GTA Industrial Market. Source: Cushman & Wakefield Research.

This reflects occupiers’ demand for value, favoring functional efficiency and prime locations over premium pricing. For example, in GTA West, rents dropped 200 basis points quarter-over-quarter (QOQ) to $17.30 PSF, amid seven quarters of decline, while older assets face steeper pressures due to outdated features.

Uncertainty from trade policies continues to subdue demand, with the GTA market out of balance as supply outpaces absorption. Net absorption in Q2 was just 59,000 square feet (SF), down sharply from 590,000 SF in Q1, resulting in YTD absorption of 647,854 SF.

GTA Industrial Market. Source: Cushman & Wakefield Research.

This is contrasted with the U.S., where rent growth moderated to 2.6% annually, with coastal markets like Los Angeles seeing -10.2% YOY declines.
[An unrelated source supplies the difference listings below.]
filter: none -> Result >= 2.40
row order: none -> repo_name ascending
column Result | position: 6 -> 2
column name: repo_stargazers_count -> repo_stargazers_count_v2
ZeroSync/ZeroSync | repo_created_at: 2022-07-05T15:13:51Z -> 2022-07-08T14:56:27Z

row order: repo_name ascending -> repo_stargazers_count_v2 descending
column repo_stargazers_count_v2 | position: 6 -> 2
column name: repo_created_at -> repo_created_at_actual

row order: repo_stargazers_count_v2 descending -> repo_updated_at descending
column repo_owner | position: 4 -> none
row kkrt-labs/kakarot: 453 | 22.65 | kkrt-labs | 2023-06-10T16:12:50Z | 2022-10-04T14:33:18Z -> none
Industrial teams in the GTA are increasingly data-driven, emphasizing financial KPIs like rent and utilization, but struggle to integrate non-financial metrics such as labor access and resilience. Challenges in data quality and stakeholder alignment persist, mirroring wider CRE issues and hindering ROI forecasting.

Evolving Organizational Models: Aligning with Operations and HR

Industrial real estate in the GTA is evolving as a strategic operations tool, with reporting structures shifting toward supply chain and HR to tackle efficiency and talent needs. In the Americas, including the GTA where labor access is critical, about one-third of firms have realigned CRE reporting recently, often to HR for workforce integration. This shift acknowledges industrial spaces’ role in attracting skilled workers for on-site manufacturing and logistics, differing from offices’ employee engagement focus.

Metrics, however, remain skewed: financial indicators like cost efficiency dominate, while operational ones such as workflow and productivity are underutilized. GTA occupiers grapple with uncertainty in ROI projections, advocating for cross-functional metrics that link real estate to outcomes like supply chain velocity and retention. This positions industrial CRE as a bridge between finance, operations, and HR, enhancing collaboration and value demonstration beyond costs. 

Flexible Location Strategies as a Talent and Supply Chain Imperative

Geographic flexibility is vital for GTA industrial occupiers optimizing supply chains and talent pools. Across the Americas, 61% have broadened hiring, with GTA firms using portfolios to tap distributed labor, especially in tech-enhanced manufacturing. Nearshoring bolsters the GTA’s strategies, attracting U.S. firms for cost and proximity advantages.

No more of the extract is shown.